The deal's structure seems intended to let investors in both companies know that Didi and Uber have buried the proverbial hatchet.

Under the deal, UberChina, a subsidiary in which Uber owned an 87.5% stake, will merge with Didi. In exchange, Uber and the investors in its UberChina unit will get a roughly 20% stake in post-merger Didi. Didi will also make a $1 billion equity investment in Uber, making the two arch-rivals into business partners. 

Didi was valued at about $28 billion in its most recent fundraising round. This deal values post-merger Didi at about $35 billion, meaning Uber's stake in Didi will be worth roughly $7 billion. 

What Uber gets out of the deal

First and foremost, Uber gets a graceful exit from a situation that was increasingly untenable -- and that might have become a roadblock to an eventual IPO. 

Both Uber and Didi were spending millions to try to lure drivers and build out their networks -- but Didi, whose investors include big Chinese tech companies Alibaba (BABA -0.39%) and Tencent Holdings (TCEHY -1.49%) as well as China's politically powerful sovereign-wealth fund, always seemed to have the upper hand in the battle for the Chinese market. 

Uber's investors were growing uneasy about the huge spending. Bloomberg reported last month that some of Uber's institutional investors had been pushing the Silicon Valley company's management to bring the fight to an end by cutting a deal with Didi.
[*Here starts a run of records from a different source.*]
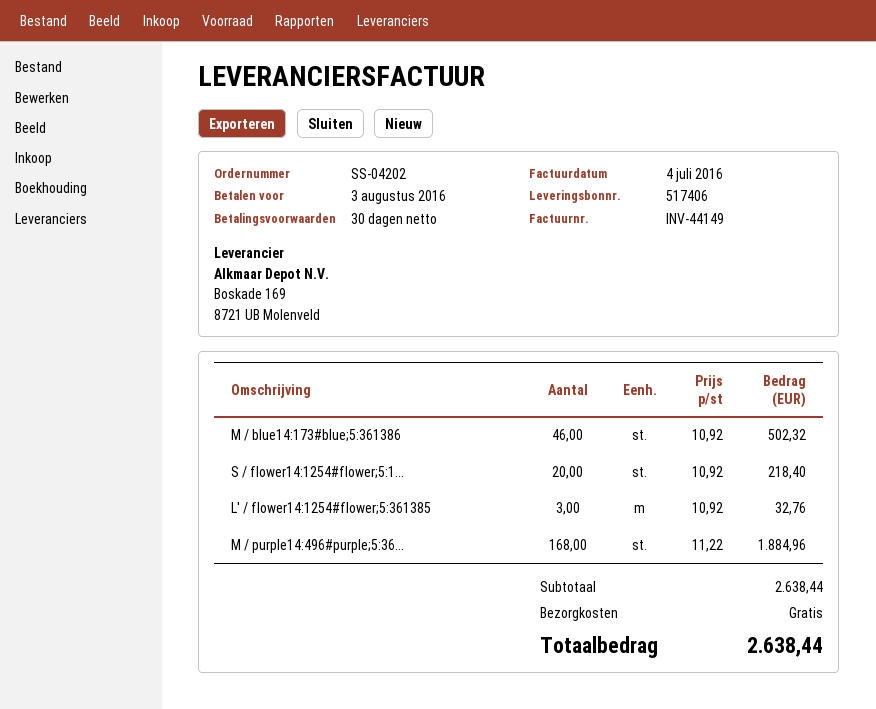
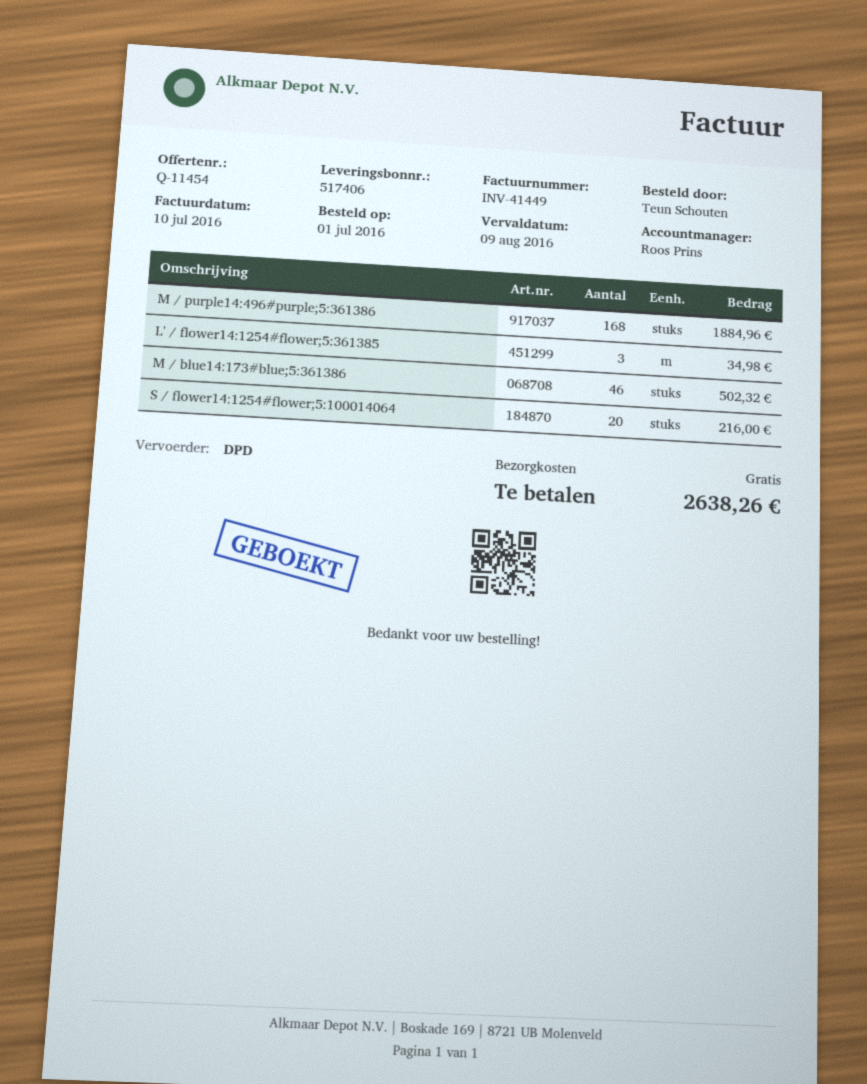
invoice number: INV-44149 -> INV-41449
invoice date: 2016-07-04 -> 2016-07-10
due date: 2016-08-03 -> 2016-08-09
S / flower14:1254#flower;5:1...: 20 for 218.40 -> 20 for 216.00
L' / flower14:1254#flower;5:361385: 3 for 32.76 -> 3 for 34.98
total: 2638.44 -> 2638.26

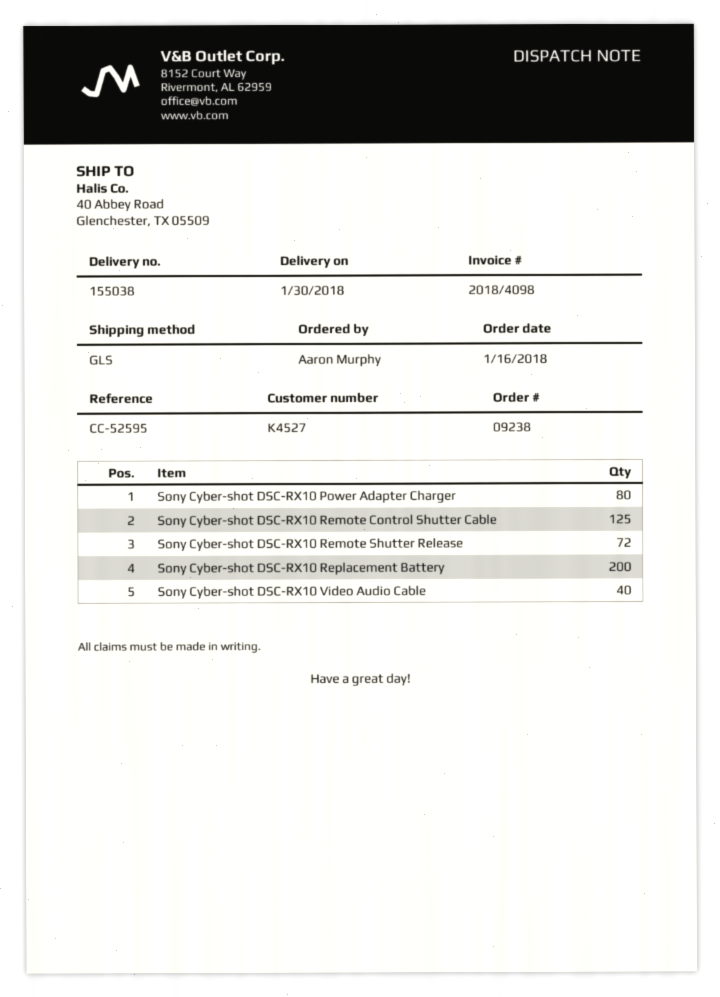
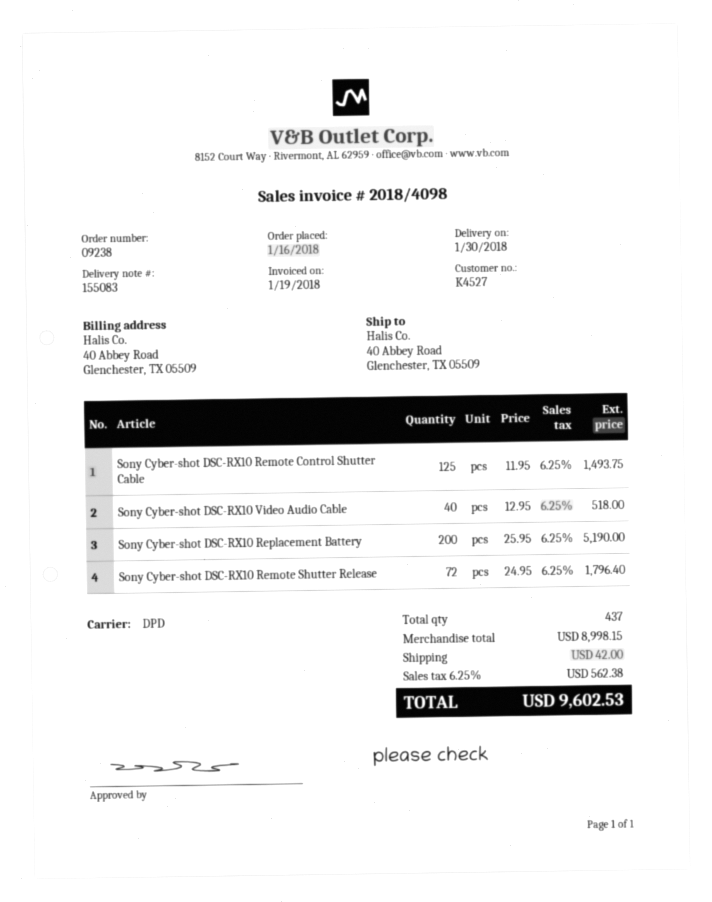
delivery note number: 155038 -> 155083
shipping method: GLS -> DPD
Sony Cyber-shot DSC-RX10 Power Adapter Charger: 80 -> none

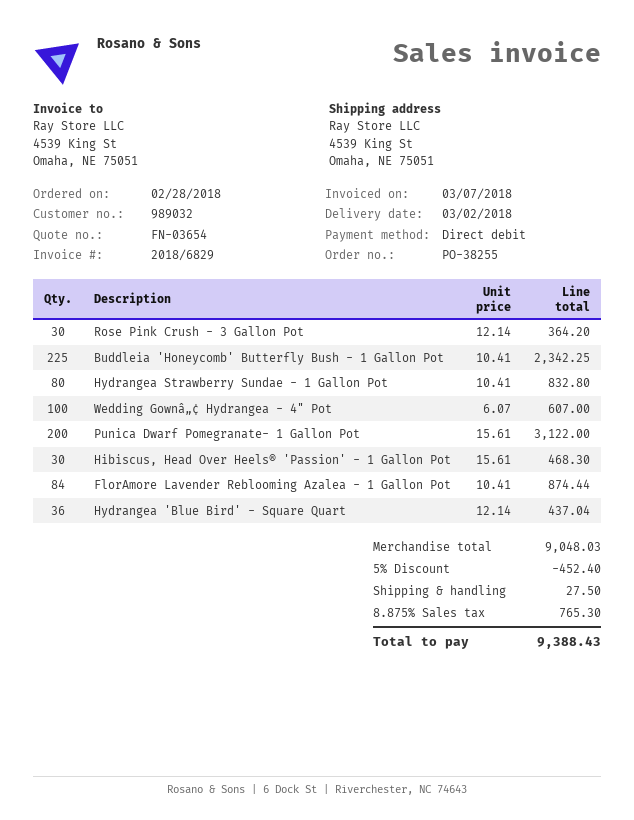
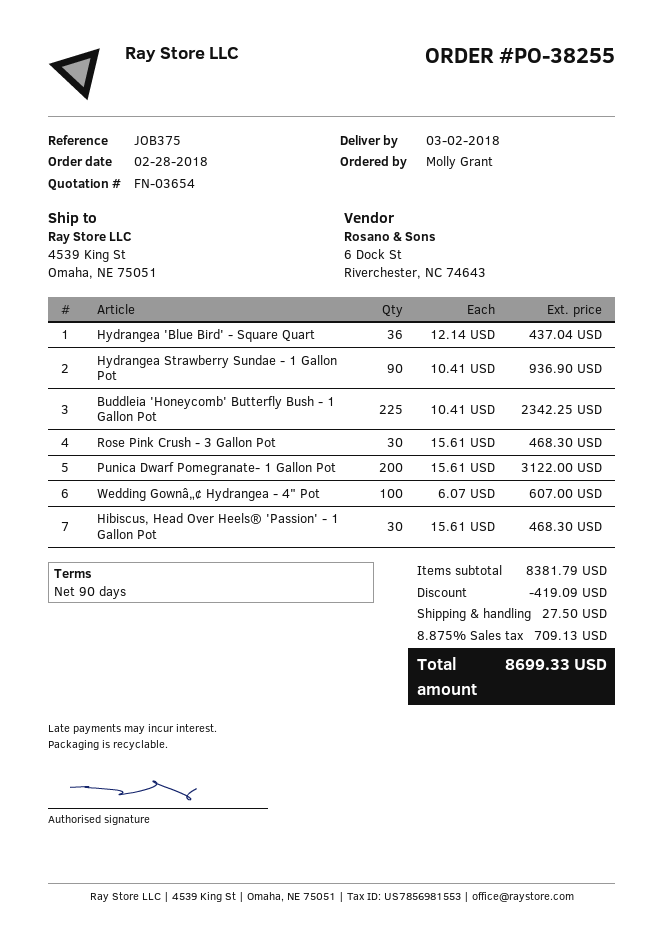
Rose Pink Crush - 3 Gallon Pot: 30 x 12.14 = 364.20 -> 30 x 15.61 = 468.30
Hydrangea Strawberry Sundae - 1 Gallon Pot: 80 x 10.41 = 832.80 -> 90 x 10.41 = 936.90
FlorAmore Lavender Reblooming Azalea - 1 Gallon Pot: 84 x 10.41 = 874.44 -> none
subtotal: 9048.03 -> 8381.79
discount: 452.40 -> 419.09
tax: 8.875% = 765.30 -> 8.875% = 709.13
total: 9388.43 -> 8699.33

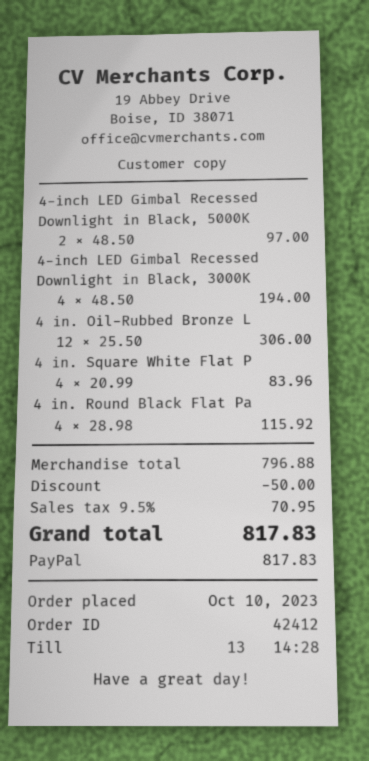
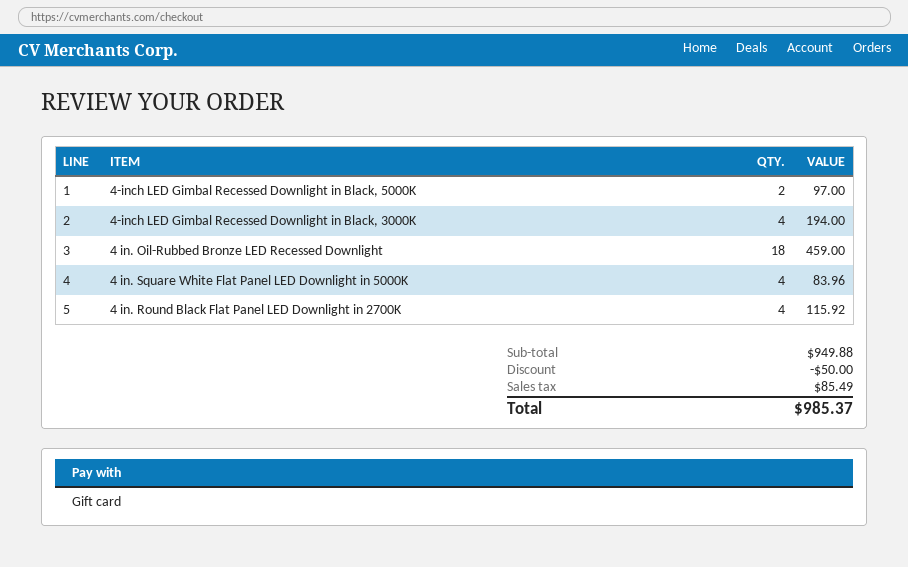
payment method: PayPal -> gift card
4 in. Oil-Rubbed Bronze L: 12 for 306.00 -> 18 for 459.00
subtotal: 796.88 -> 949.88
tax: 70.95 -> 85.49
total: 817.83 -> 985.37

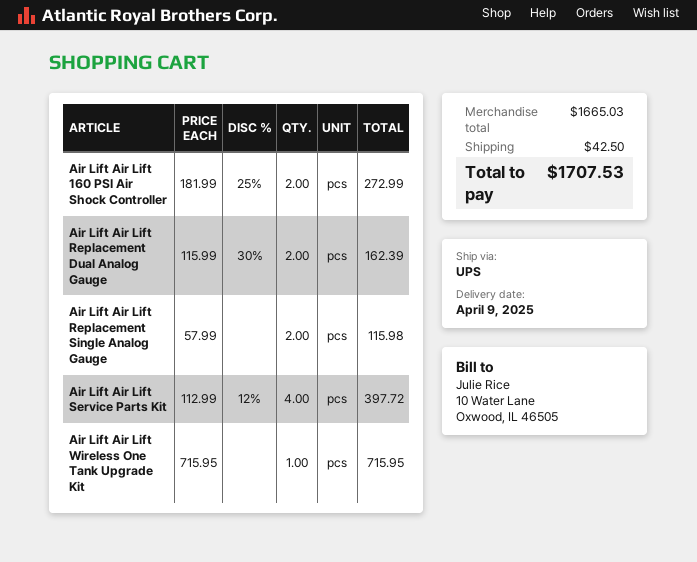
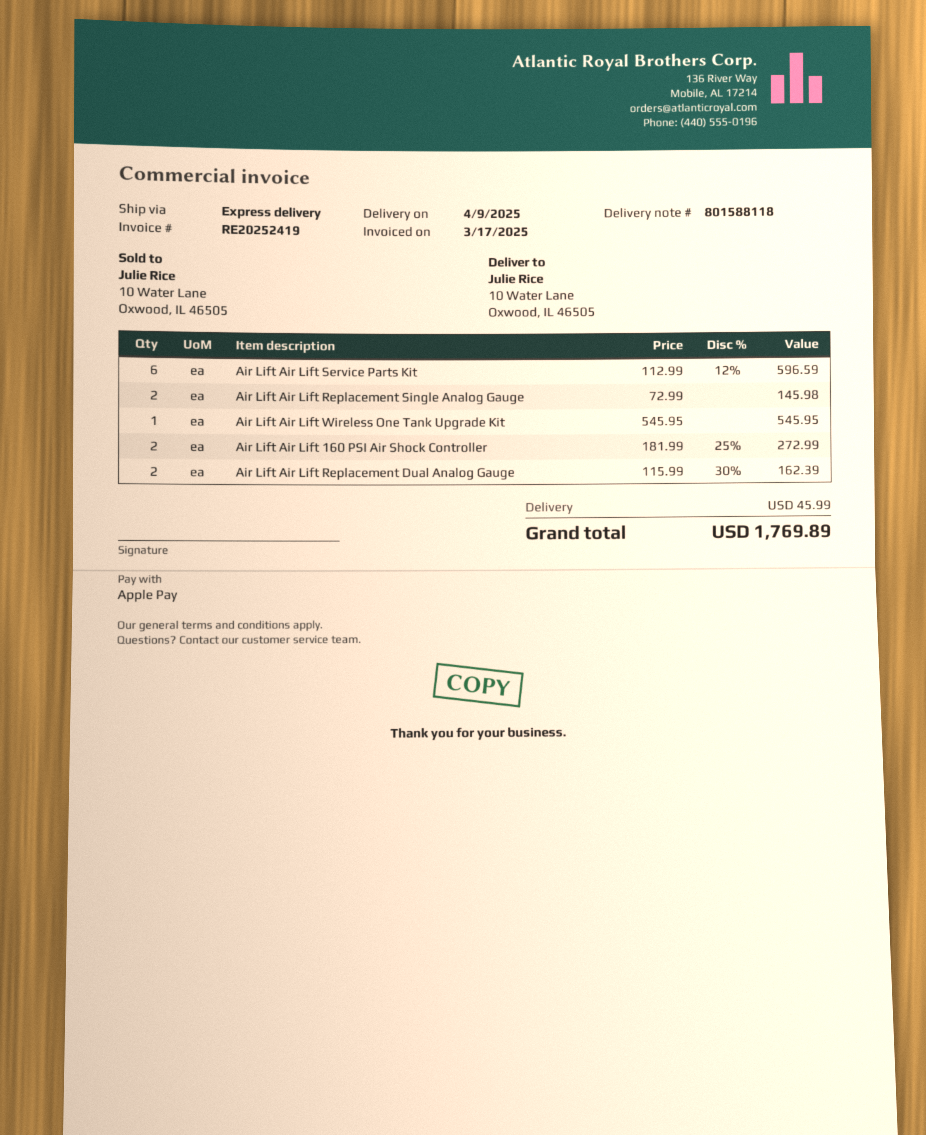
shipping method: UPS -> express
Air Lift Air Lift Replacement Single Analog Gauge: 2 x 57.99 = 115.98 -> 2 x 72.99 = 145.98
Air Lift Air Lift Service Parts Kit: 4 x 112.99 - 12% = 397.72 -> 6 x 112.99 - 12% = 596.59
Air Lift Air Lift Wireless One Tank Upgrade Kit: 1 x 715.95 = 715.95 -> 1 x 545.95 = 545.95
shipping: 42.50 -> 45.99
total: 1707.53 -> 1769.89

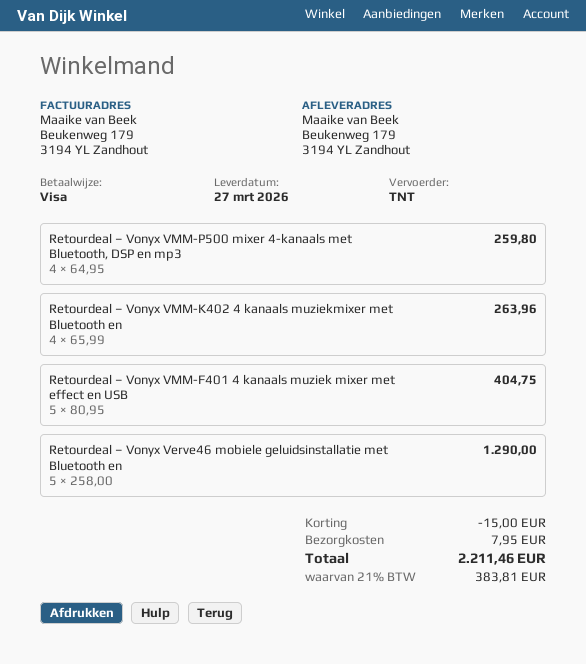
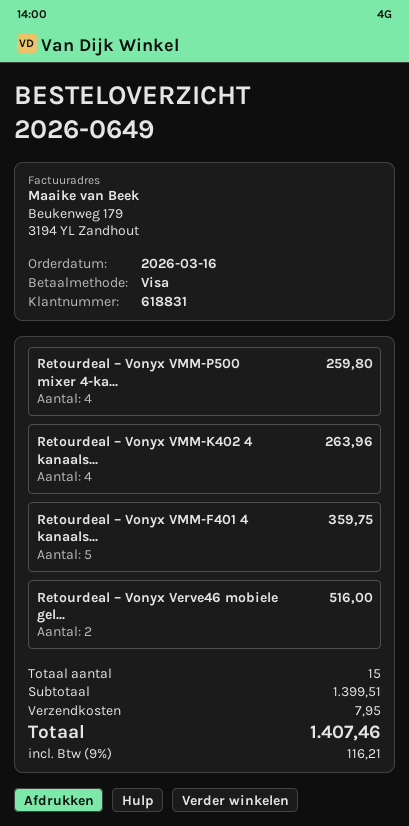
Retourdeal – Vonyx VMM-F401 4 kanaals muziek mixer met effect en USB: 5 for 404.75 -> 5 for 359.75
Retourdeal – Vonyx Verve46 mobiele geluidsinstallatie met Bluetooth en: 5 for 1290.00 -> 2 for 516.00
discount: 15.00 -> none
tax: 21% = 383.81 -> 9% = 116.21
total: 2211.46 -> 1407.46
Now, instead of owning a huge cash drain, Uber owns a fifth of Didi's near-monopoly presence in China.

Not incidentally, Uber's exit from the money-torching China business will improve its near-term financial outlook considerably, which, in turn, should help its valuation once the company begins ramping up toward its long-awaited IPO.

It also allows Uber to spend money and management time on other priorities. The company is fighting regulators in Europe and some U.S. states, investing heavily in an effort to develop self-driving technology, including its own mapping system, and may be gearing up for an expansion in India. Indian automaker Tata Motors (TTM) invested about $100 million in Uber last year. 

The upshot: A good exit from a tough situation 

Under pressure from investors, Uber CEO Travis Kalanick made the best deal he could, and it looks like a good one. 

Yes, Uber had to retreat from China. But it got a good price for its China business and a meaningful stake in the company that dominates China's market, and it made peace with a powerful player that has been backing Uber's rivals in other markets around the world -- all in one deal. 

Not bad at all. So, when's the IPO?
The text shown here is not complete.